### TASK OBJECTIVE
Only the lines from the one containing "color: #f97316 ->" to the end of the data below belong in the answer, each repeated exactly; no pictures.
┄┄┄┄┄┄┄┄┄┄
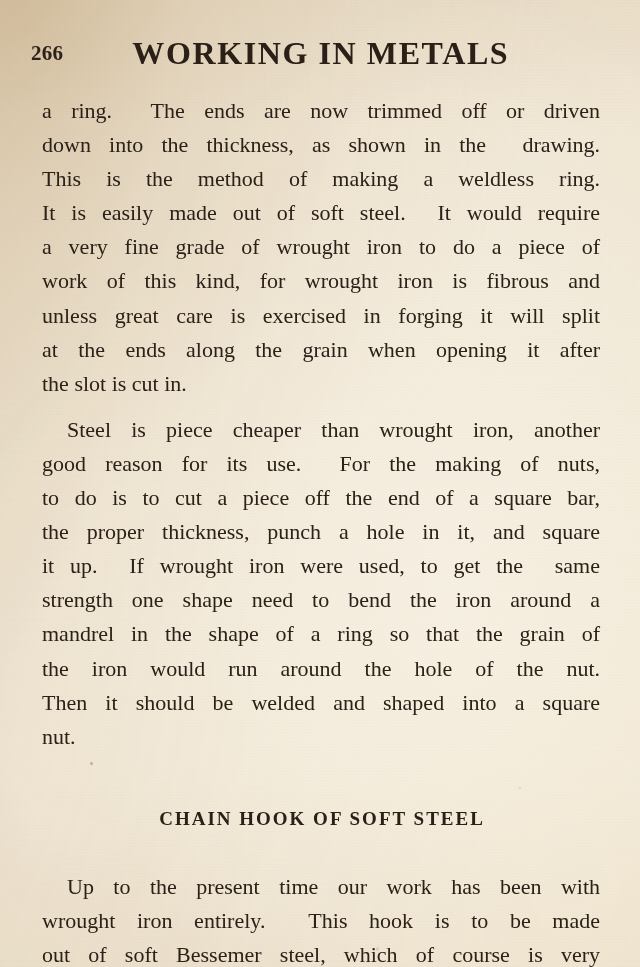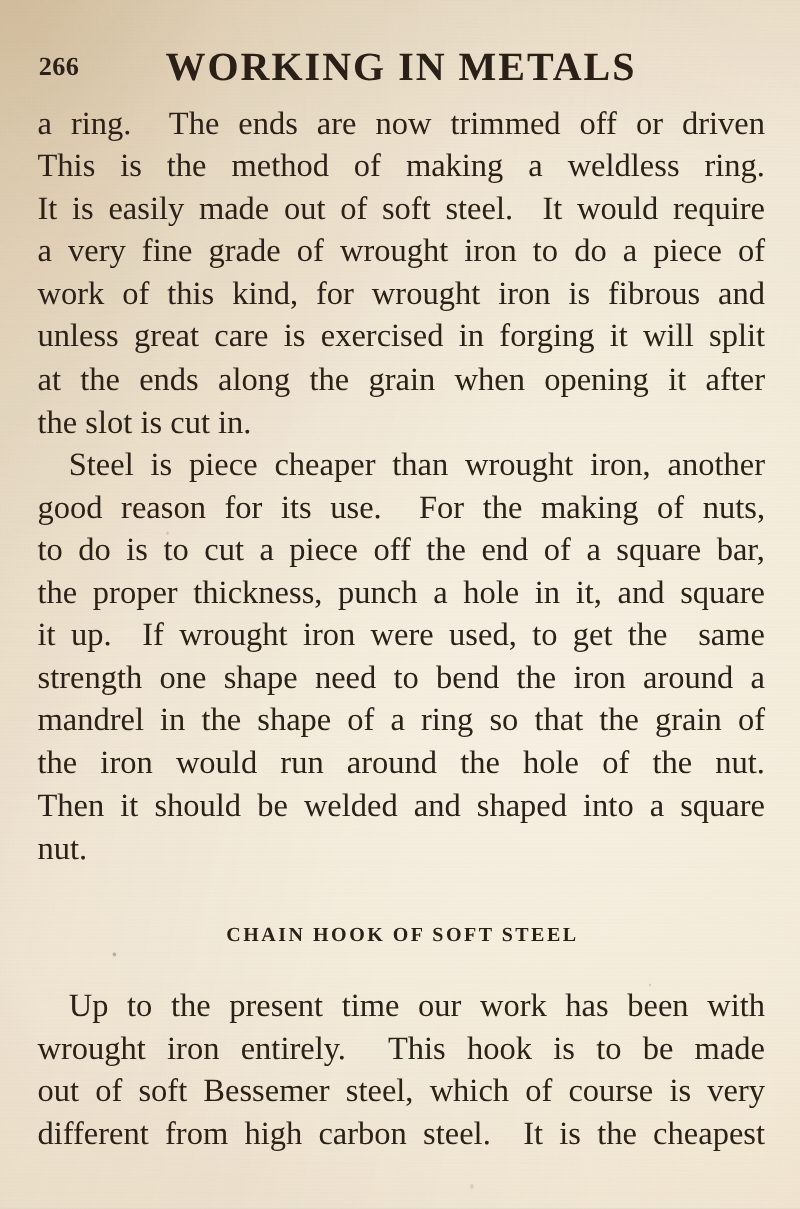"a ring. The ends are" .para { font-size: 26px -> 22px; margin: 0 -> 12px }
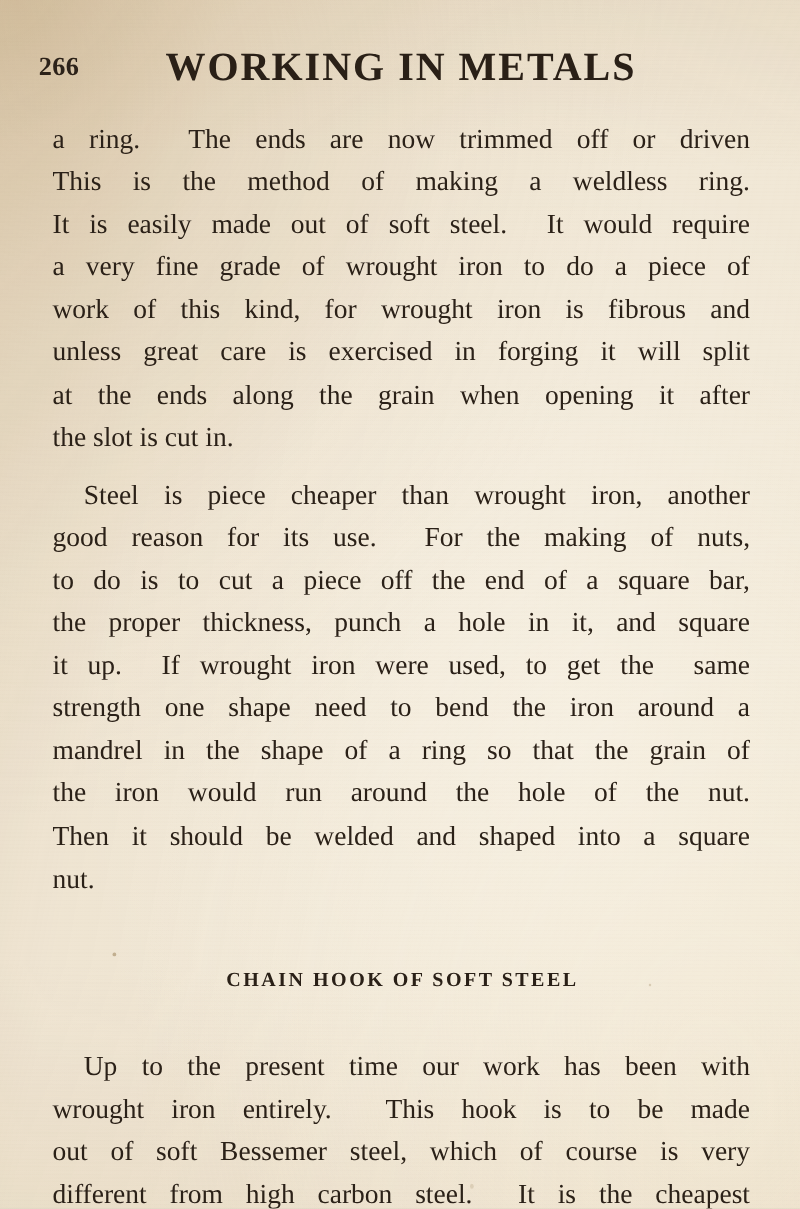"down into the thickness, as" span.ln { html: none -> <span>down into the thickness, as shown in the drawing.</span> }
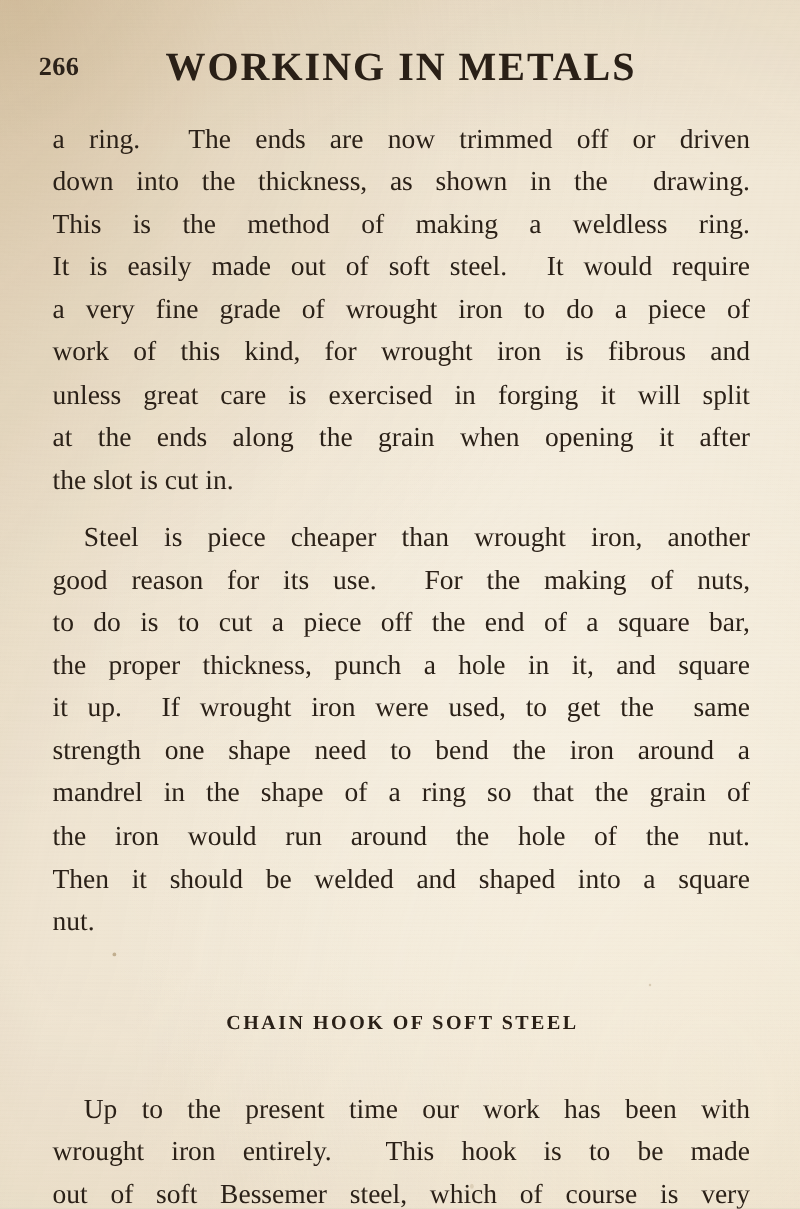"CHAIN HOOK OF SOFT STEEL" .section-heading { font-size: 16px -> 19px }
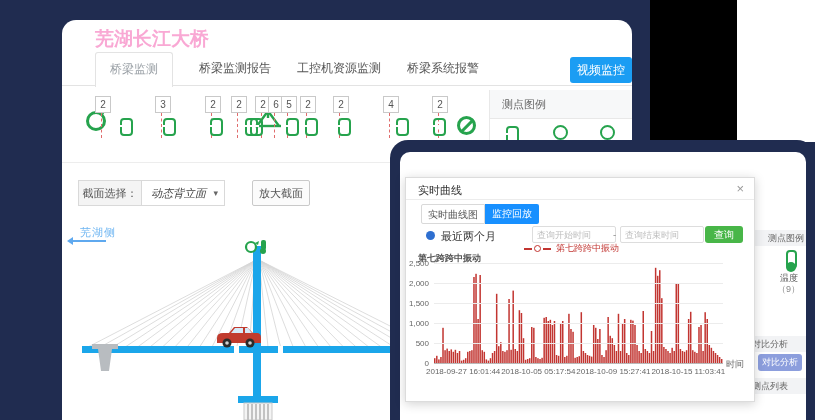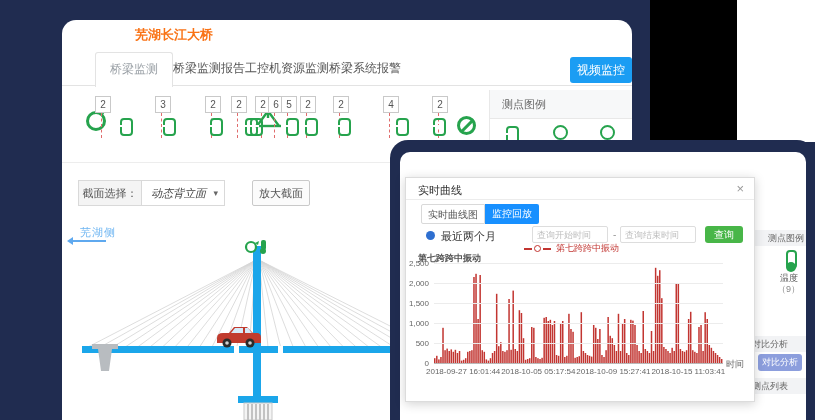"芜湖长江大桥" #page-title { color: #f97316 -> #f9a8d4; font-size: 13px -> 19px; margin-left: 40px -> none }
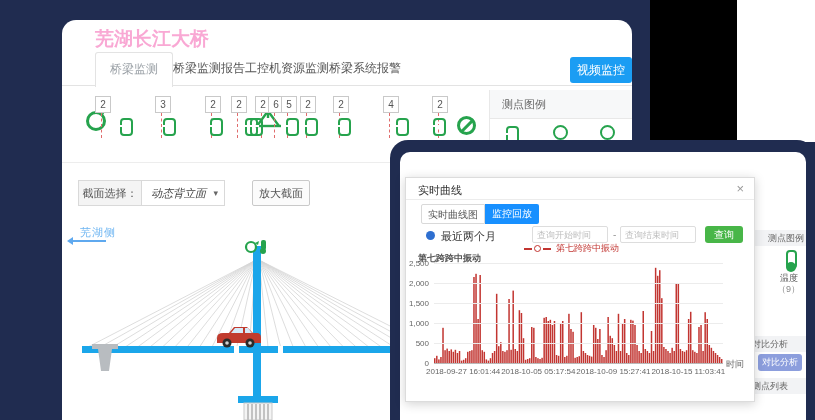"桥梁监测" #tabbar { gap: none -> 26px }
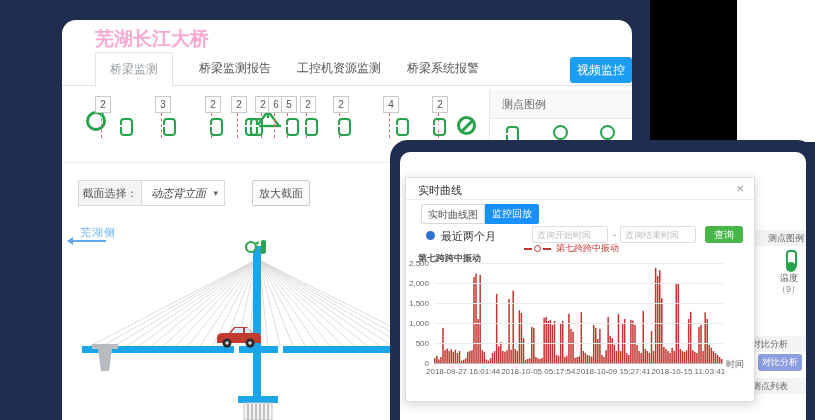"查询开始时间" .dlg-input { width: 76px -> 84px }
┄┄┄┄┄┄┄┄┄┄
### WORKED SOLUTION
"芜湖长江大桥" #page-title { color: #f97316 -> #f9a8d4; font-size: 13px -> 19px; margin-left: 40px -> none }
"桥梁监测" #tabbar { gap: none -> 26px }
"查询开始时间" .dlg-input { width: 76px -> 84px }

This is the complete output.